I get a popup pointing to the 'iFoundCount =' line that reads

    ArgumentNullException was unhandled
    Value cannot be null.
    Parameter name: source

What am I missing?

What do I do?


Solution

  • I usually find it easier to use XPath queries instead of LINQ syntax, but maybe that's just me. It does need the use of a NamespaceManager, but that's easy to set up, as you can see below.

    Please make sure to set Option Strict to On. It tells Visual Studio to help you to get all variable types lined up correctly: the part that you commented as "This works" does not actually work with Option Strict On, so I have added code which does work.
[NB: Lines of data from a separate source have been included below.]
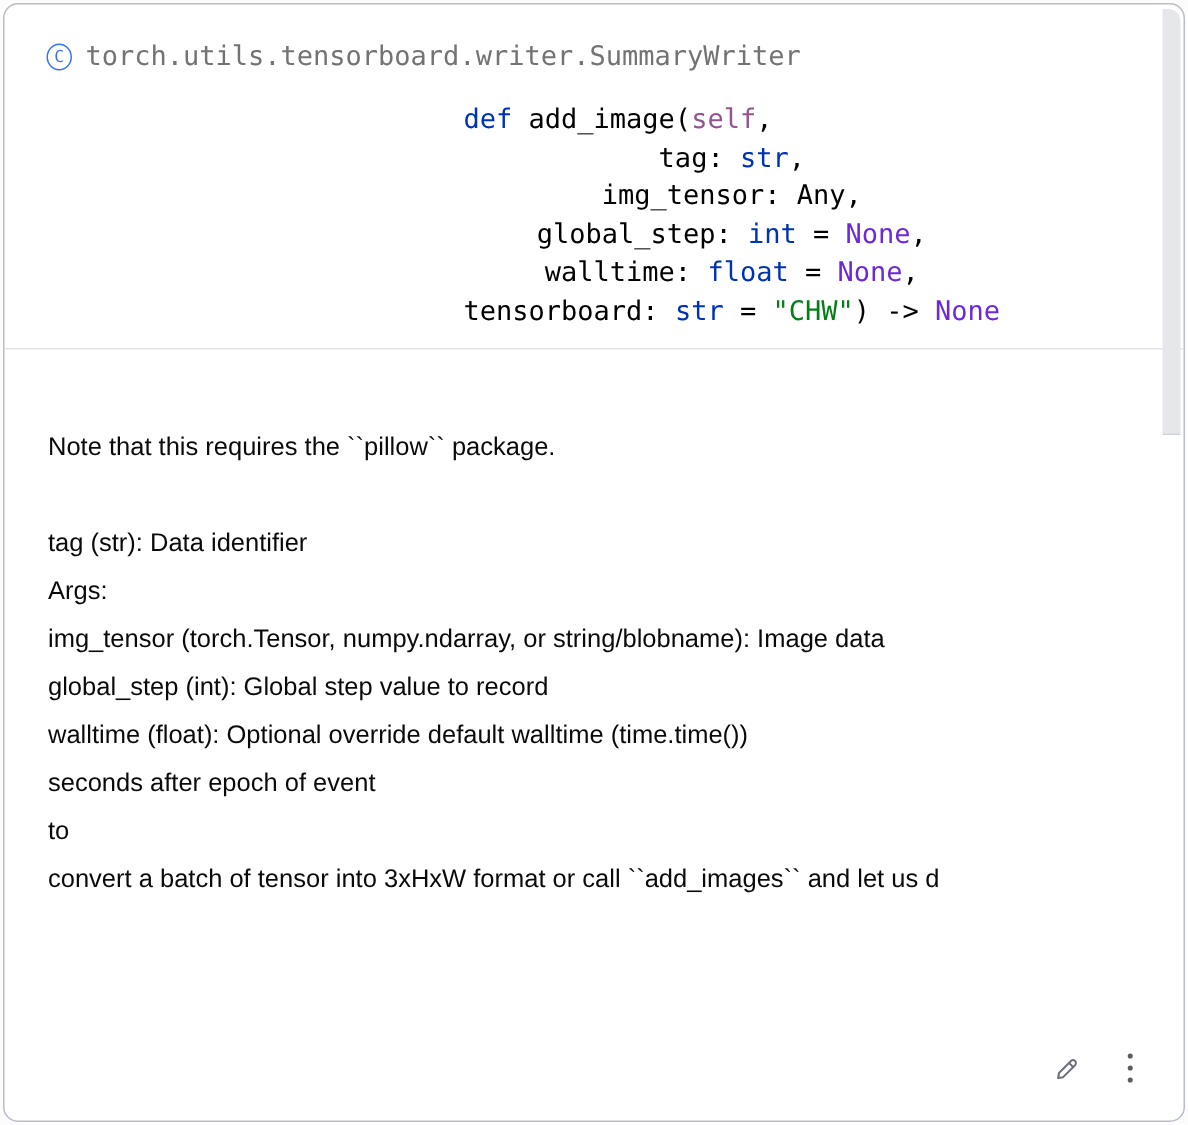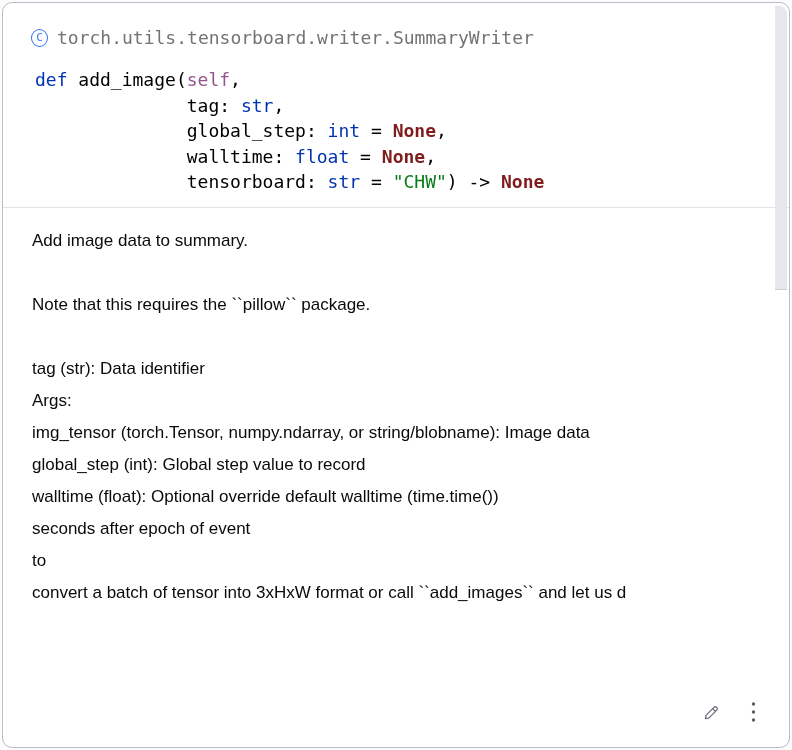"def add_image(self," .sig-line { text-align: none -> center }
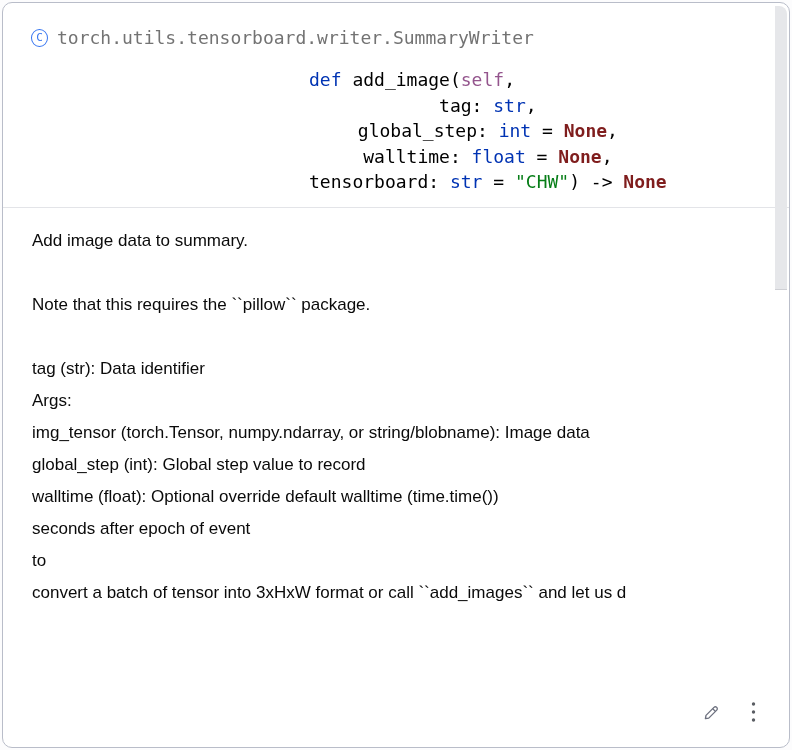"img_tensor: Any," div.sig-line { html: none -> <div><span> img_tensor: Any,</span></div> }
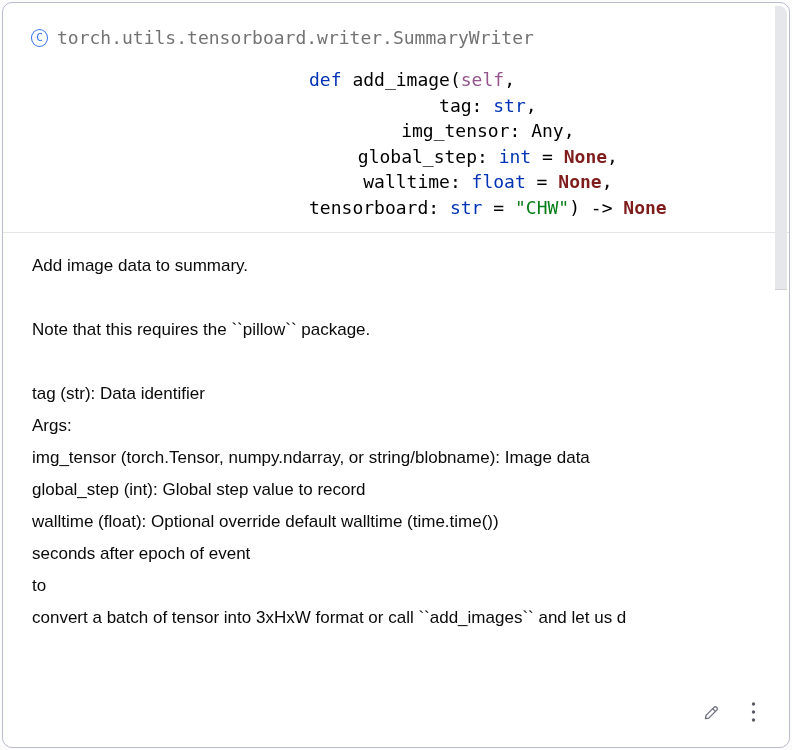"None" .tok-none { color: #7f1d1d -> #6d28d9; font-weight: bold -> none }
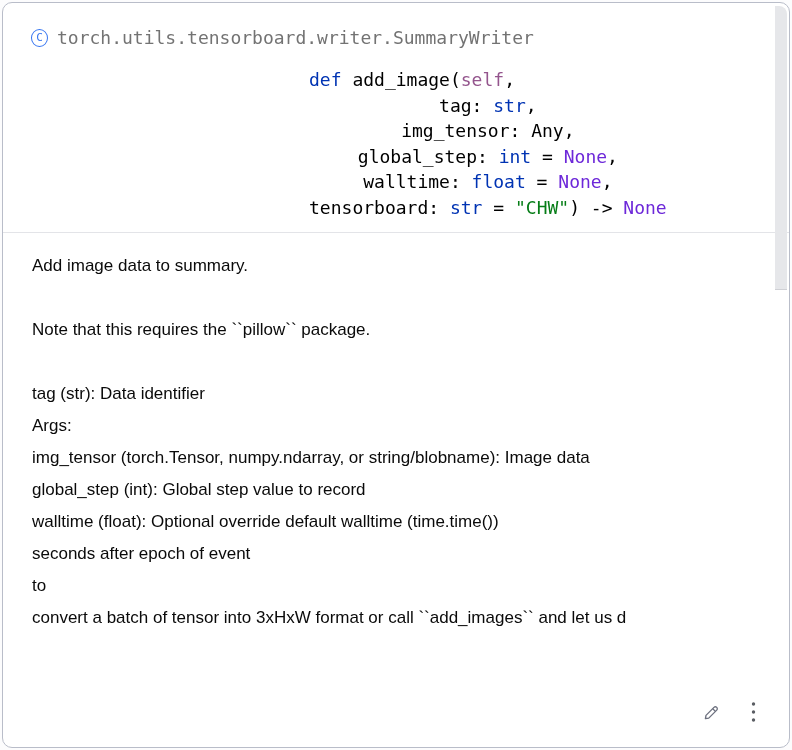"Add image data to summary." div.doc-line { html: <div>Add image data to summary.</div> -> none }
    Here is what I ended up with:

    Option Infer On
    Option Strict On
    
    Imports System.Xml
    Imports System.Xml.XPath
    
    Module Module1
    
        Sub Main()
            Dim xmlstring = "<?xml version=""1.0"" encoding=""utf-8""?>
    <domain:DOGs page=""1"" ofPages=""1"" 
        xmlns:domain=""urn:cat:np.domain.2111-14-42"" 
        xmlns:vs=""urn:cat:vs.2111-15-31"" 
        xmlns:base=""urn:cat:base.2111-15-31""
    >
      <domain:DOG name=""Fido"">
        <description>Good</description>
      </domain:DOG>
      <domain:DOG name=""Abby"">
        <description>Bad</description>
      </domain:DOG>
      <domain:DOG name="""">
        <description>Ugly</description>
      </domain:DOG>
      <domain:DOG name=""Bruno"">
        <description>Sweaty</description>
      </domain:DOG>
      <domain:DOG name=""Shep"">
        <description>Good</description>
      </domain:DOG>
    </domain:DOGs>"
    
            Dim xdoc = XDocument.Parse(xmlstring)
    
            Dim nsm = New XmlNamespaceManager(New NameTable())
            nsm.AddNamespace("domain", "urn:cat:np.domain.2111-14-42")
            nsm.AddNamespace("vs", "urn:cat:vs.2111-15-31")
            nsm.AddNamespace("base", "urn:cat:base.2111-15-31")
    
            Dim nFound = 0
    
            ' Select for an empty-or-whitespace name:
            Dim namelessDogs = xdoc.XPathSelectElements("//domain:DOG[normalize-space(@name)='']", nsm)
    
            nFound = namelessDogs.Count
            namelessDogs.Remove()
    
            Dim resultFile = String.Format("C:\Temp\1st_result_{0}.xml", nFound)
    
            xdoc.Save(resultFile)
    
            ' ###############
    
            xdoc = XDocument.Load(resultFile)
    
            Dim excludeDescription = "Good"
    
            ' Select <domain:DOG> elements which contain a <description> element with a specified value:
            Dim excludedDogs = xdoc.XPathSelectElements(String.Format("//description[text() = '{0}']/parent::domain:DOG", excludeDescription), nsm)
    
            nFound = excludedDogs.Count
            excludedDogs.Remove()
    
            resultFile = String.Format("C:\Temp\2nd_result_{0}.xml", nFound)
    
            xdoc.Save(resultFile)
    
            Console.ReadLine()
    
        End Sub
    
    End Module
    

    I chose to test it with a value which appears more than once - sometimes you can get it working with a singular value and then discover it only works for one occurrence of a value.

    If you do want to allow the name to be spaces, then you can remove the normalize-space function like this: Dim namelessDogs = xdoc.XPathSelectElements("//domain:DOG[@name='']", nsm).

    Also, later versions of Visual Studio are available for free - there's no reason from that aspect to be stuck with VS2010.